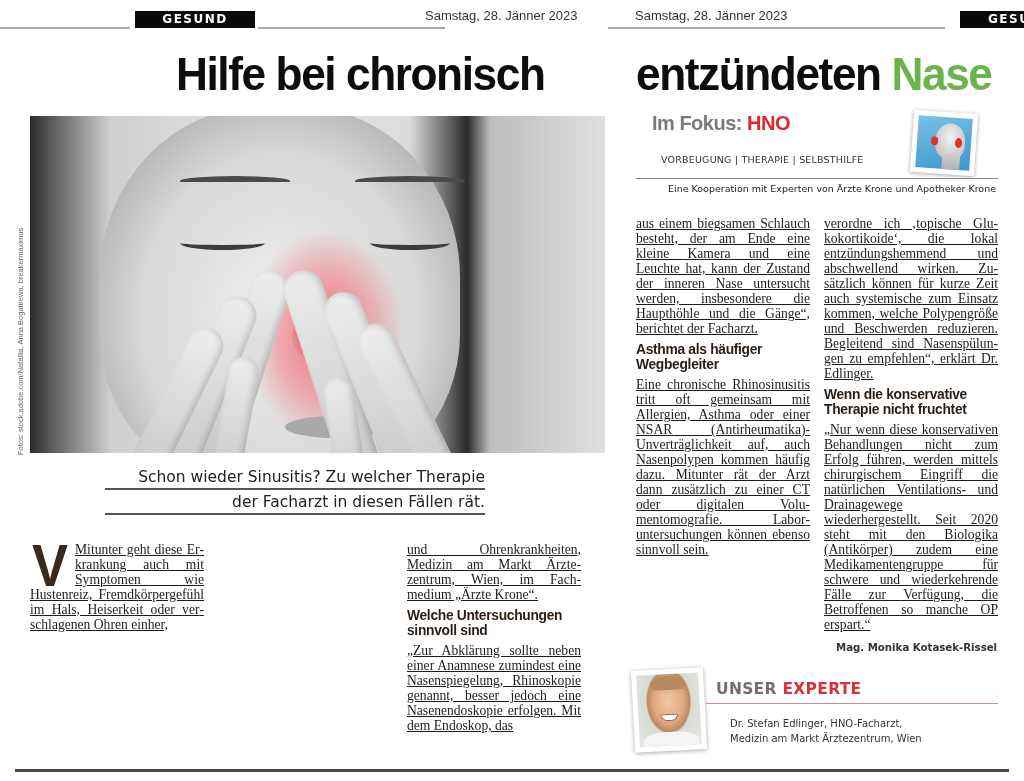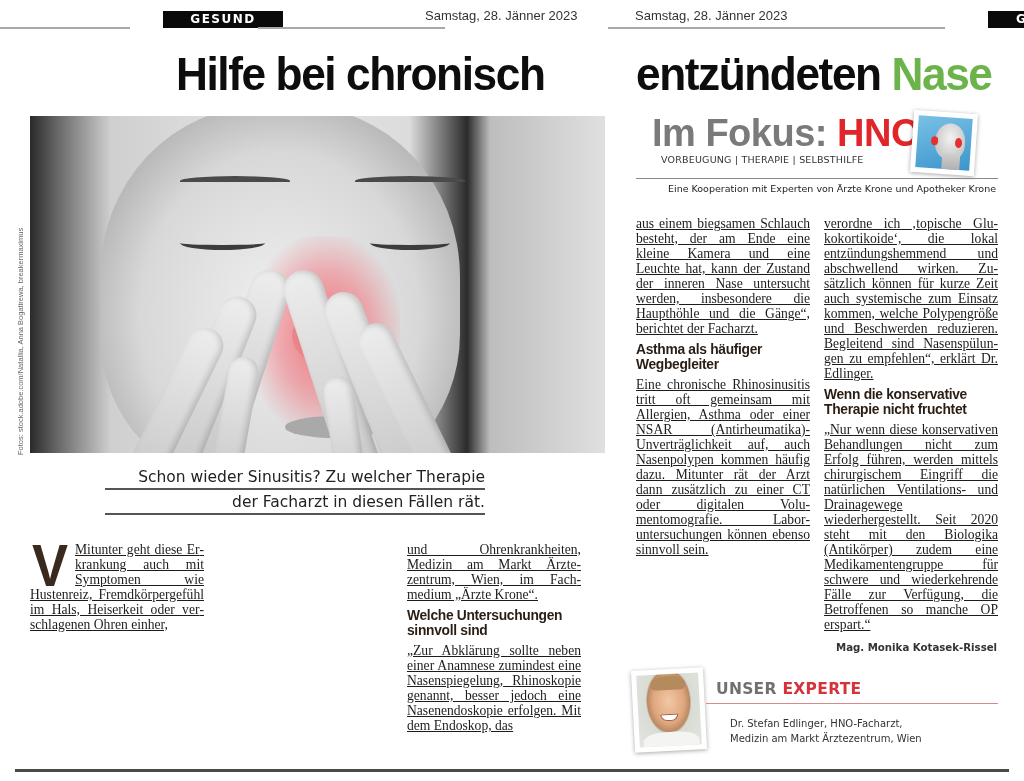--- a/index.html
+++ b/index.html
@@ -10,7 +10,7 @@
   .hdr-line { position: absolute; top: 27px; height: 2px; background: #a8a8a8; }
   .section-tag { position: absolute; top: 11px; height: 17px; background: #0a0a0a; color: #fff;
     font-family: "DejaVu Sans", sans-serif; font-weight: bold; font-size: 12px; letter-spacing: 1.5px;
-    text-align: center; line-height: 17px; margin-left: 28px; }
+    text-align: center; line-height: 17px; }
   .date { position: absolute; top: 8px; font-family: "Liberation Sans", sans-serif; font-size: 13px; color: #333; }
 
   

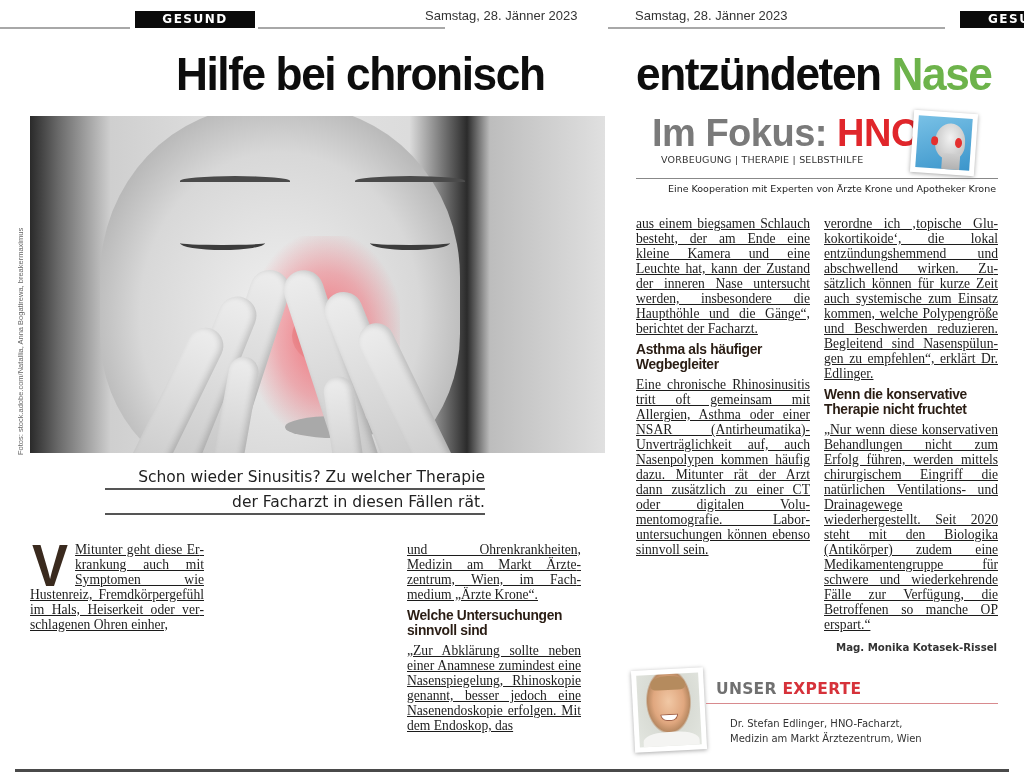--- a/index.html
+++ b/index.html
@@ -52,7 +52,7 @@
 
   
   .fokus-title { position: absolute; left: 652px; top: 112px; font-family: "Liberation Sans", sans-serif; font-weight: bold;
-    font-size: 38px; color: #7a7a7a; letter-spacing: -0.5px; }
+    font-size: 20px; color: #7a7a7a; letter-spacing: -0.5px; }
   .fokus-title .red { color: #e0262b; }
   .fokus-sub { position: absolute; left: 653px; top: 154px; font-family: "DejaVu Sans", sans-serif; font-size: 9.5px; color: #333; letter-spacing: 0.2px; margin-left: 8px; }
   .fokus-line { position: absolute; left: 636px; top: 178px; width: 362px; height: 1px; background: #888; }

■ ASSIGNED TASK:
Give every entry back unchanged, with no pictures.

■ RESPONSE TO THIS EXERCISE:
--- a/index.html
+++ b/index.html
@@ -10,7 +10,7 @@
   .hdr-line { position: absolute; top: 27px; height: 2px; background: #a8a8a8; }
   .section-tag { position: absolute; top: 11px; height: 17px; background: #0a0a0a; color: #fff;
     font-family: "DejaVu Sans", sans-serif; font-weight: bold; font-size: 12px; letter-spacing: 1.5px;
-    text-align: center; line-height: 17px; margin-left: 28px; }
+    text-align: center; line-height: 17px; }
   .date { position: absolute; top: 8px; font-family: "Liberation Sans", sans-serif; font-size: 13px; color: #333; }
 
   

--- a/index.html
+++ b/index.html
@@ -52,7 +52,7 @@
 
   
   .fokus-title { position: absolute; left: 652px; top: 112px; font-family: "Liberation Sans", sans-serif; font-weight: bold;
-    font-size: 38px; color: #7a7a7a; letter-spacing: -0.5px; }
+    font-size: 20px; color: #7a7a7a; letter-spacing: -0.5px; }
   .fokus-title .red { color: #e0262b; }
   .fokus-sub { position: absolute; left: 653px; top: 154px; font-family: "DejaVu Sans", sans-serif; font-size: 9.5px; color: #333; letter-spacing: 0.2px; margin-left: 8px; }
   .fokus-line { position: absolute; left: 636px; top: 178px; width: 362px; height: 1px; background: #888; }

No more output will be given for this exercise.